| EXERCISE PROMPT |
An exact transcription of the entries is required, with none of the pictures carried over.

--*--

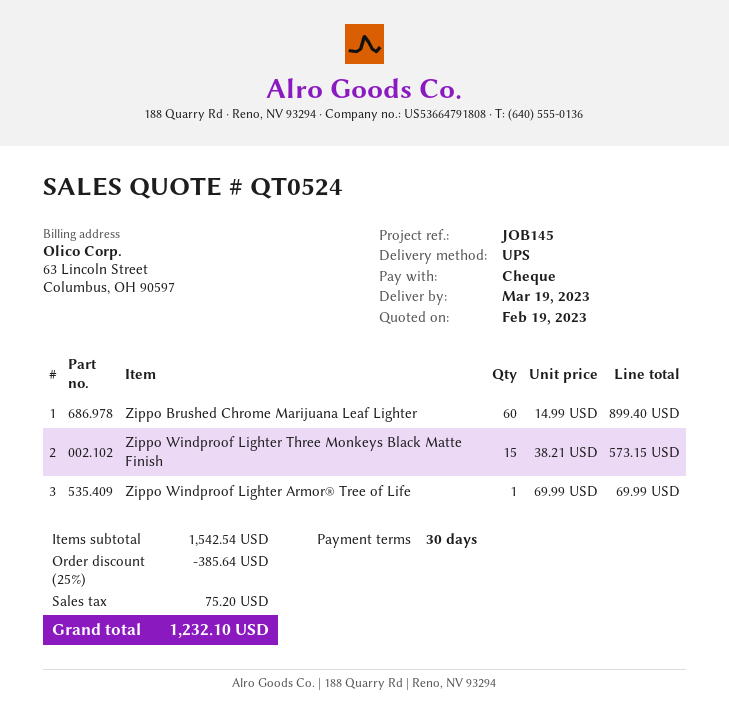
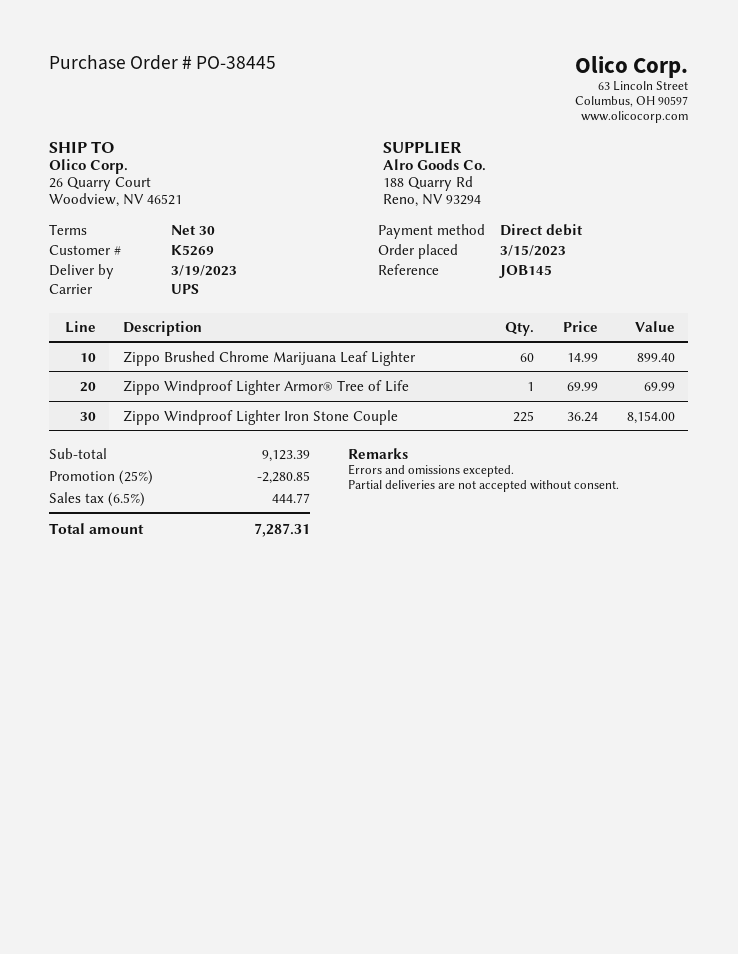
payment method: cheque -> direct debit
Zippo Windproof Lighter Three Monkeys Black Matte Finish: 15 x 38.21 = 573.15 -> none
Zippo Windproof Lighter Iron Stone Couple: none -> 225 x 36.24 = 8154.00
subtotal: 1542.54 -> 9123.39
discount: 25% = 385.64 -> 25% = 2280.85
tax: 75.20 -> 444.77
total: 1232.10 -> 7287.31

--*--

| FINISHED TASK |
payment method: cheque -> direct debit
Zippo Windproof Lighter Three Monkeys Black Matte Finish: 15 x 38.21 = 573.15 -> none
Zippo Windproof Lighter Iron Stone Couple: none -> 225 x 36.24 = 8154.00
subtotal: 1542.54 -> 9123.39
discount: 25% = 385.64 -> 25% = 2280.85
tax: 75.20 -> 444.77
total: 1232.10 -> 7287.31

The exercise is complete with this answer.